Alles bij elkaar roept het ontwerp van Honigh en Sluys vooral vragen op. Wat houdt dit ontwerp in feite in? Maakt het duidelijk wat de aldus opgeleide paranormaal therapeut kan, welk deelterrein aan zo iemand kan worden toevertrouwd en waar de grenzen van dat deelterrein liggen? Met andere woorden: tekent dit ontwerp voldoende helder de nieuwe kleren waarin de paranormaal therapeut in de toekomst als een keizer of keizerin door zijn of haar rijk zal schrijden? De conclusie moet wel zijn dat dit ontwerp het deelterrein van de paranormaal therapeut niet duidelijk omschrijft, en evenmin voldoende duidelijk maakt hoe kan worden getoetst of een kandidaat deze opleiding met vrucht heeft gevolgd.
De nieuwe kleren van deze keizer zijn niet meer dan een grijze sluier: of de cliënt deze rooskleurig dan wel asgrauw ziet hangt af van de bril waarmee hij of zij naar de paranormaal therapeut kijkt – maar dat was eigenlijk net zo voordat dit ontwerp werd geschreven.
Noten
1. Het Johan Borgmanfonds te Doorwerth is een particuliere stichting ter bevordering van de paranormale geneeskunde. F.M. Honigh te Doetinchem werkte mee aan een aantal publicaties over paranormale geneeskunde. Andere publicaties van de hand van J.A. Sluys te Deventer staan niet vermeld in het besproken ontwerp.
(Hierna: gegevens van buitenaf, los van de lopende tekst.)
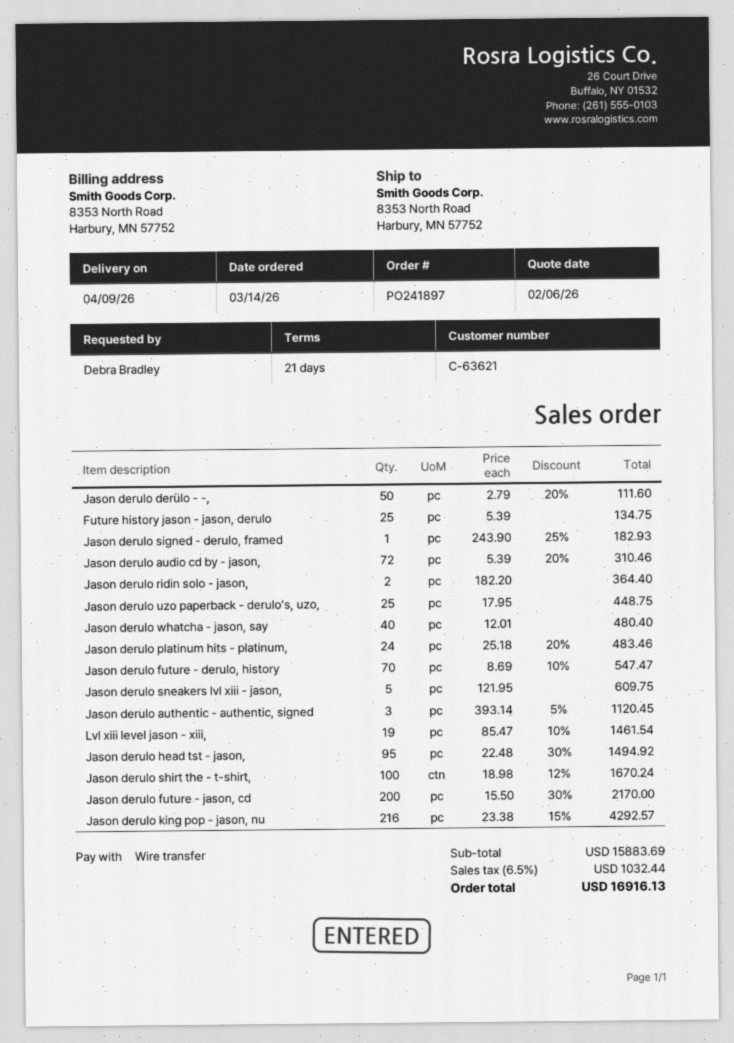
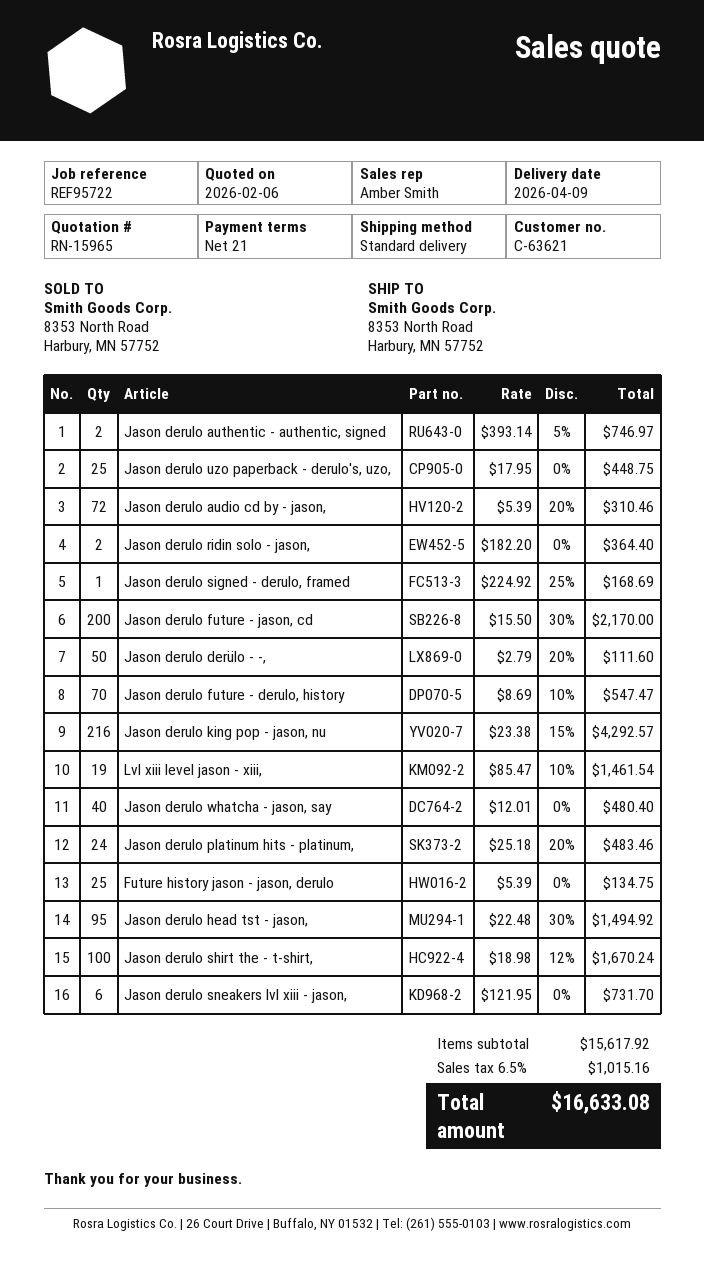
Jason derulo signed - derulo, framed: 1 x 243.90 - 25% = 182.93 -> 1 x 224.92 - 25% = 168.69
Jason derulo sneakers lvl xiii - jason,: 5 x 121.95 = 609.75 -> 6 x 121.95 = 731.70
Jason derulo authentic - authentic, signed: 3 x 393.14 - 5% = 1120.45 -> 2 x 393.14 - 5% = 746.97
subtotal: 15883.69 -> 15617.92
tax: 6.5% = 1032.44 -> 6.5% = 1015.16
total: 16916.13 -> 16633.08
2. Het CAG-rapport kenschetst de persoon die op universitair niveau is opgeleid als volgt:
– hij kan het terrein van gezondheid en ziekte in hoofdlijnen overzien;
– kan zelfstandig diagnoses stellen, therapieën instellen en evalueren;
– kan worden geraadpleegd zonder verwijzing door of op aanwijzing van een ander.
En daartegenover, iemand op HBO-niveau:
– kan een bepaald deelterrein van ziekte en gezondheid overzien;
– kan daarbinnen zelfstandig diagnoses stellen en een therapie instellen en uitvoeren;
– kan rechtstreeks worden geraadpleegd maar moet de cliënt informeren over de beperkingen van zijn diagnostische en therapeutische mogelijkheden en over de mogelijke gevolgen voor de gezondheid van de cliënt.
3. De Commissie Alternatieve Behandelwijzen van de Gezondheidsraad (1993) onder leiding van mw. prof.dr.E.Borst-Eilers stelde, dat er sprake is van slechts één medische wetenschap en dat daarom niet-universitaire of alternatieve behandelingen moeten worden aangeduid met een aparte term als ‘behandelwijzen’. De Commissie Muntendam (1981) reserveerde de term ‘geneeskunde’ voor de universitaire medische wetenschap, maar gebruikte de term ‘geneeswijze’ ook voor die alternatieve stromingen, die beschouwd mogen als ‘een bepaald systeem van diagnostiek en therapie, uitgaande van een bepaald theoretisch/filosofische benadering van ziekte’; daarbij werd expliciet de ‘paranormale geneeswijze’ als voorbeeld genoemd. De schrijvers van het ontwerp gebruiken daarom deze term.
4. In een vergelijkend onderzoek liet men artsen gesprekken voeren met patiënten, waarbij in sommige gevallen de arts tijdens het gesprek de patiënt even met de hand aanraakte, en in andere niet. Bij ondervraging van de patiënten door een derde persoon later bleek, dat de patiënten die artsen, die hen hadden aangeraakt, als sympathieker beoordeelden dan die, welke dat niet hadden gedaan.